What needs to be done ->
Write out every entry, unchanged. Skip any picture.
[Material for the task Boundary: Start]
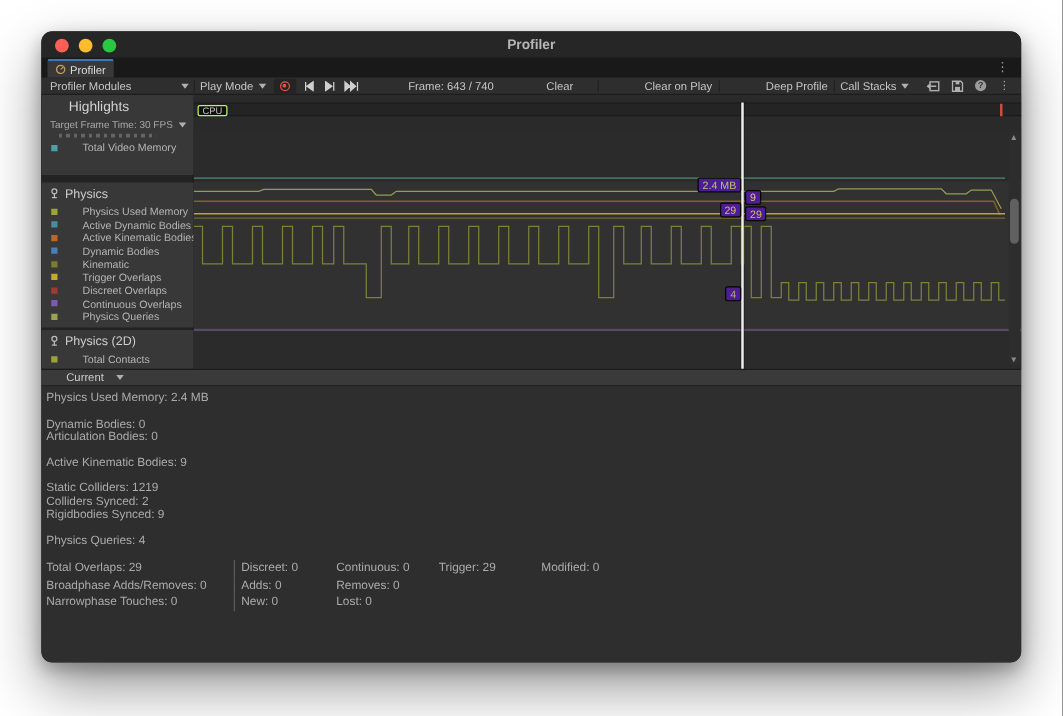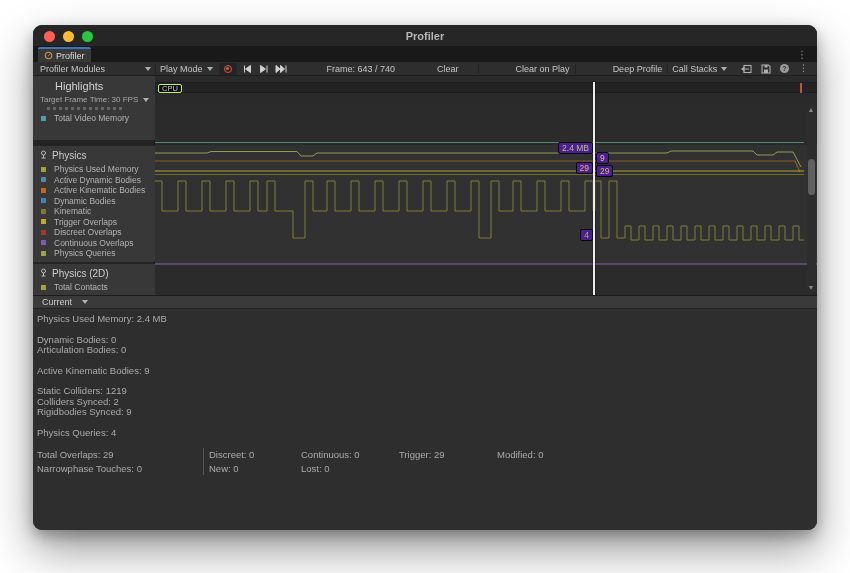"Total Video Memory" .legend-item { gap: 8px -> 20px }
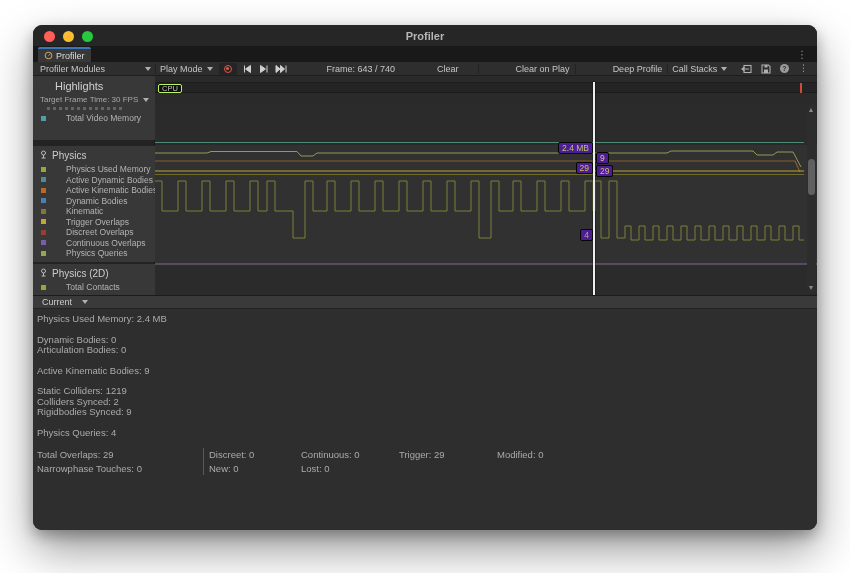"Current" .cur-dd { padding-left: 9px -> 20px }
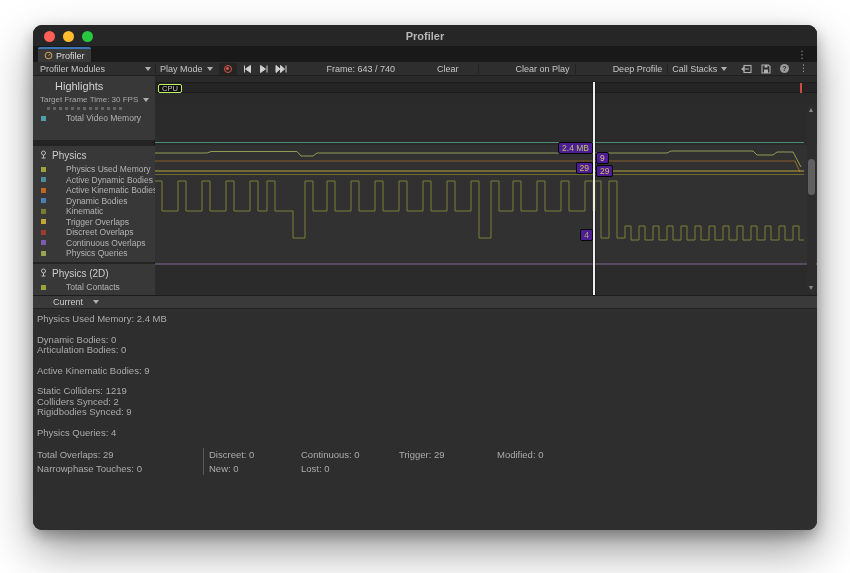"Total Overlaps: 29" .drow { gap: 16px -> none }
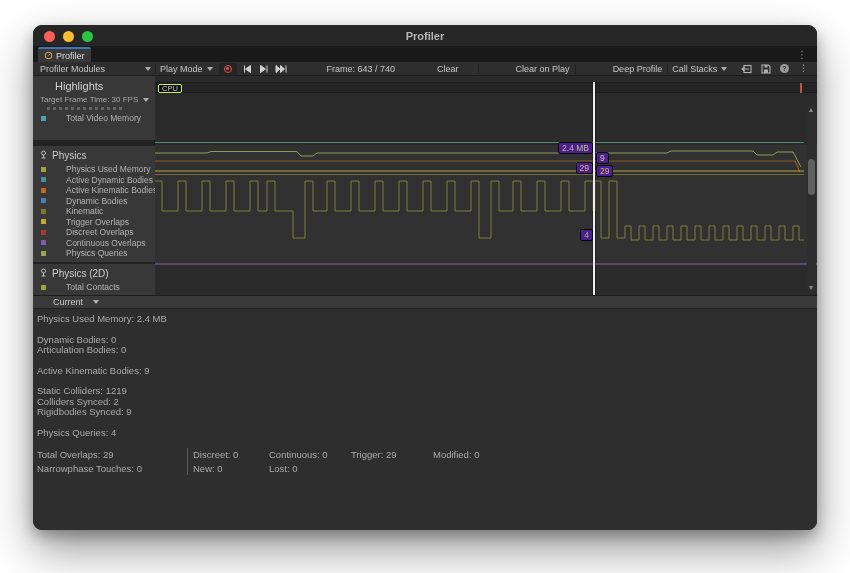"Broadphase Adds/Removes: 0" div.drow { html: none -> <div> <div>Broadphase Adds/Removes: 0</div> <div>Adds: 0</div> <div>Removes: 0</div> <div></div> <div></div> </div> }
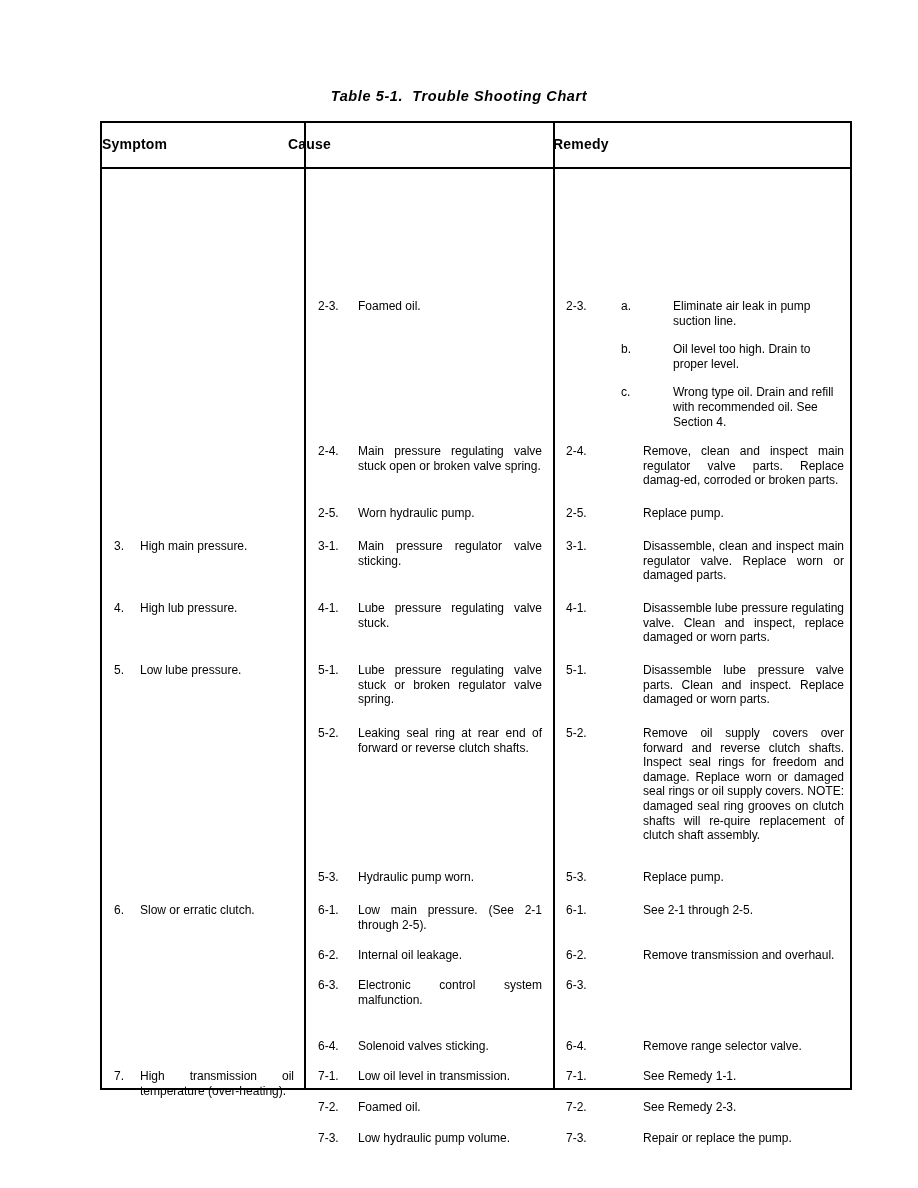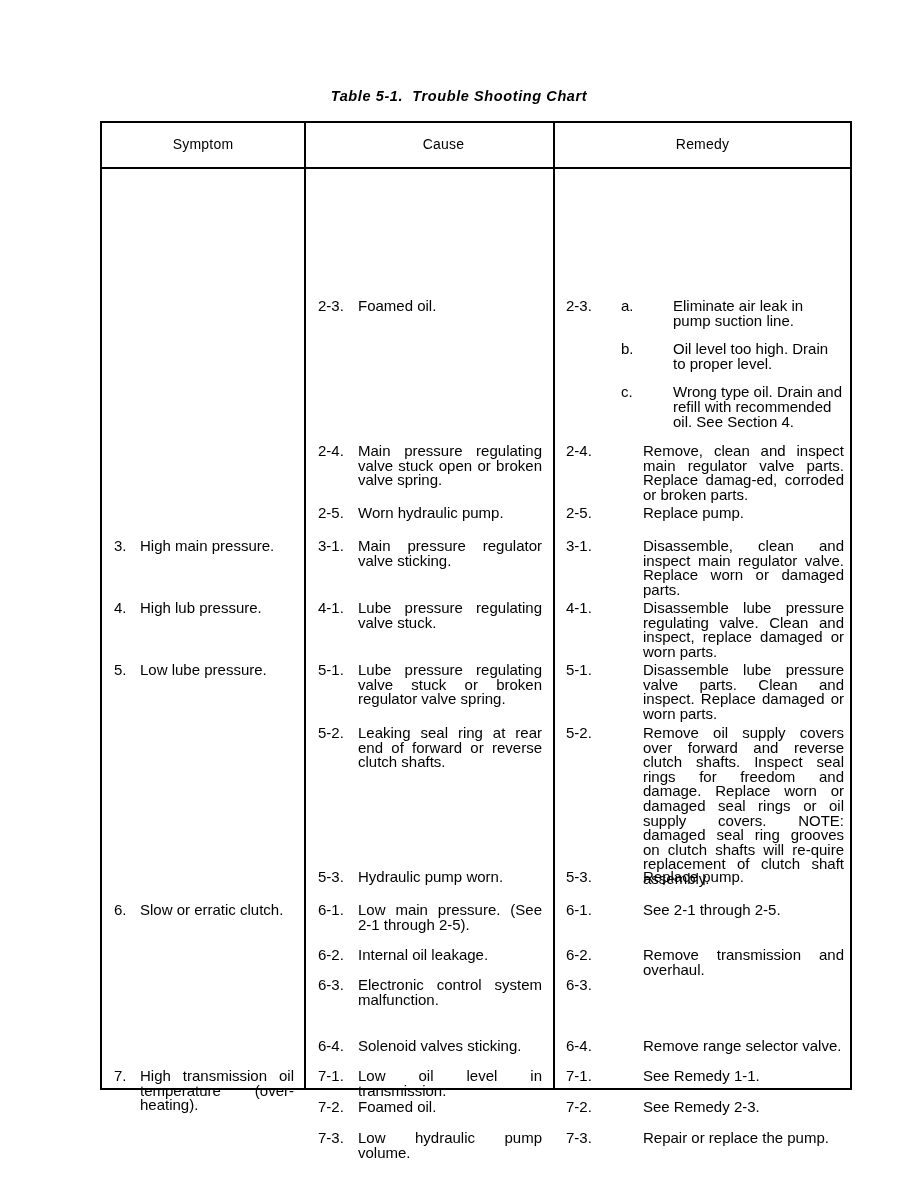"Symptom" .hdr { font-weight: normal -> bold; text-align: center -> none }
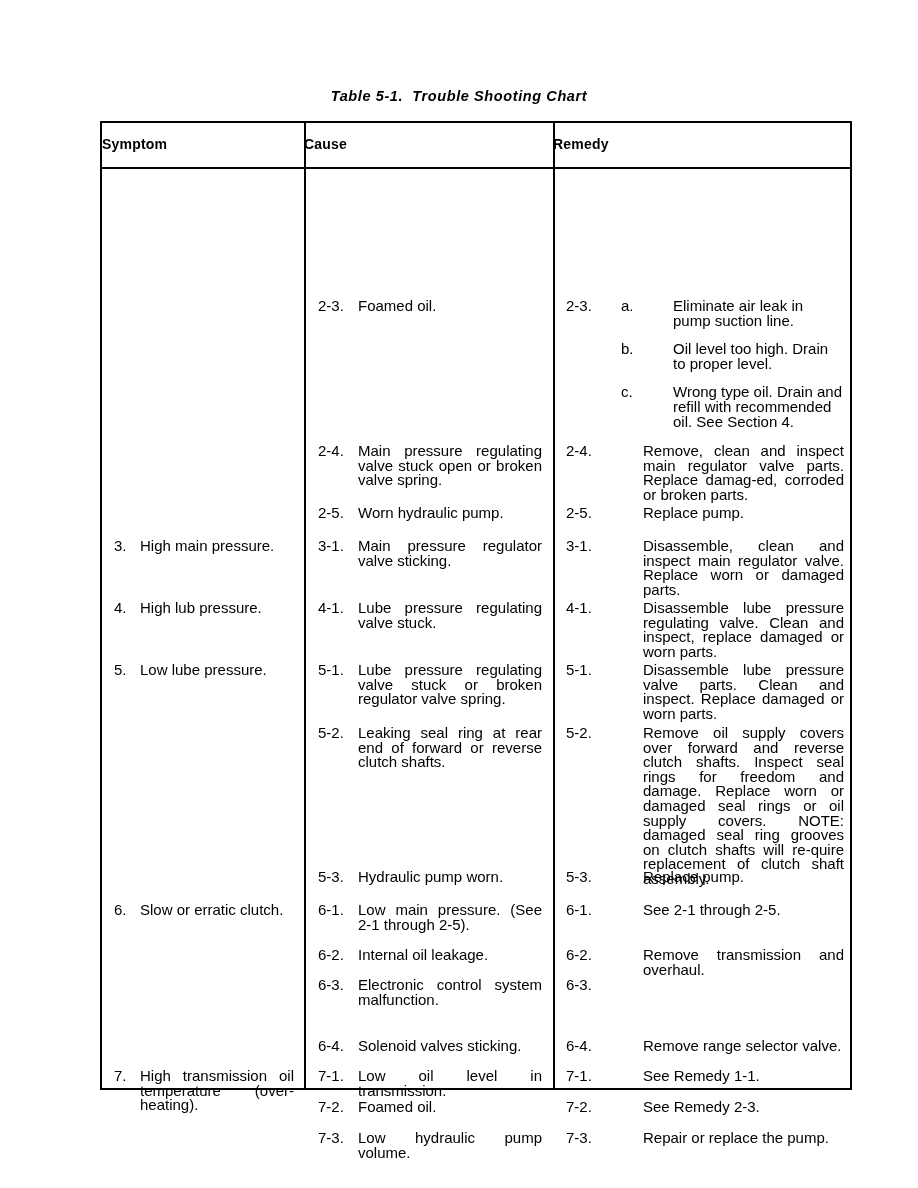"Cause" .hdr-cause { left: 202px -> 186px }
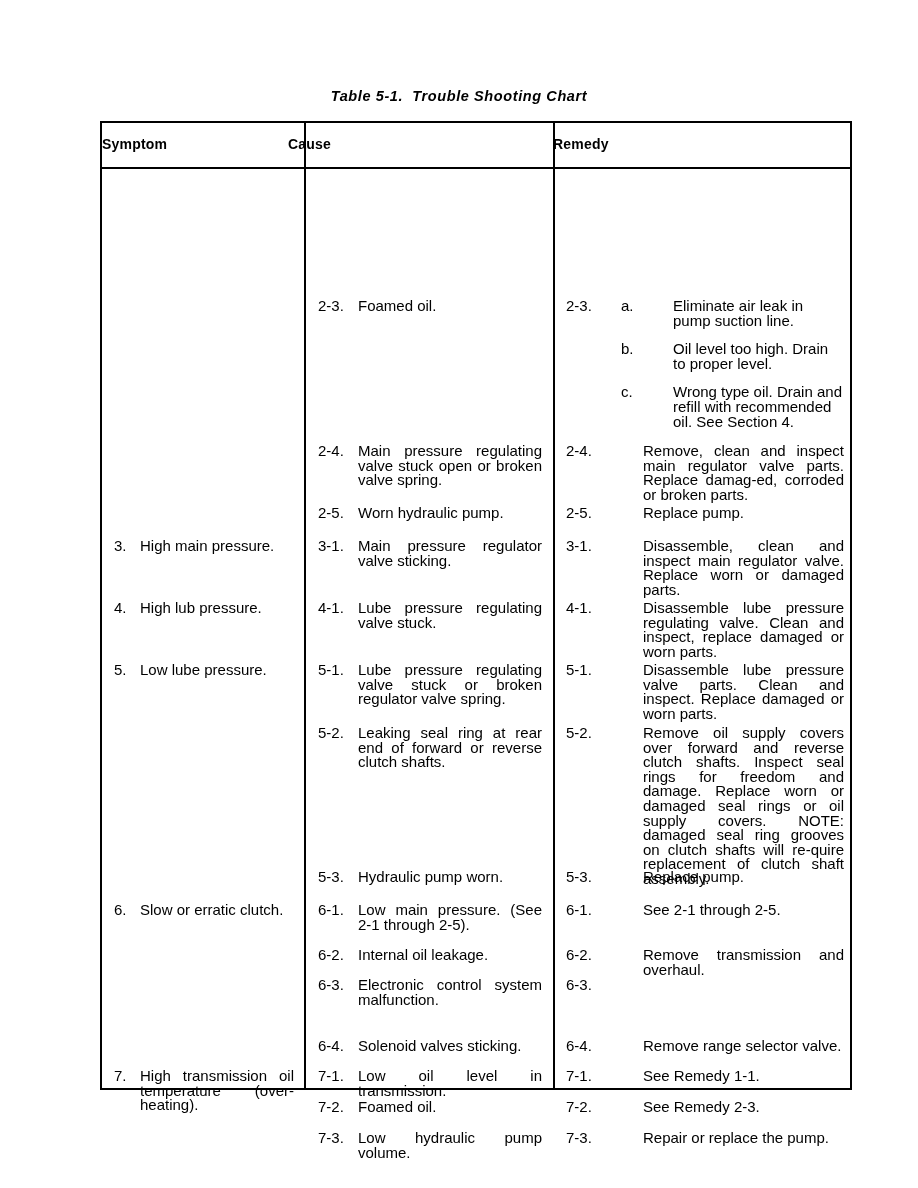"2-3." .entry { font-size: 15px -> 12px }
[Material for the task Boundary: End]
Your response ->
"Total Video Memory" .legend-item { gap: 8px -> 20px }
"Current" .cur-dd { padding-left: 9px -> 20px }
"Total Overlaps: 29" .drow { gap: 16px -> none }
"Broadphase Adds/Removes: 0" div.drow { html: none -> <div> <div>Broadphase Adds/Removes: 0</div> <div>Adds: 0</div> <div>Removes: 0</div> <div></div> <div></div> </div> }
"Symptom" .hdr { font-weight: normal -> bold; text-align: center -> none }
"Cause" .hdr-cause { left: 202px -> 186px }
"2-3." .entry { font-size: 15px -> 12px }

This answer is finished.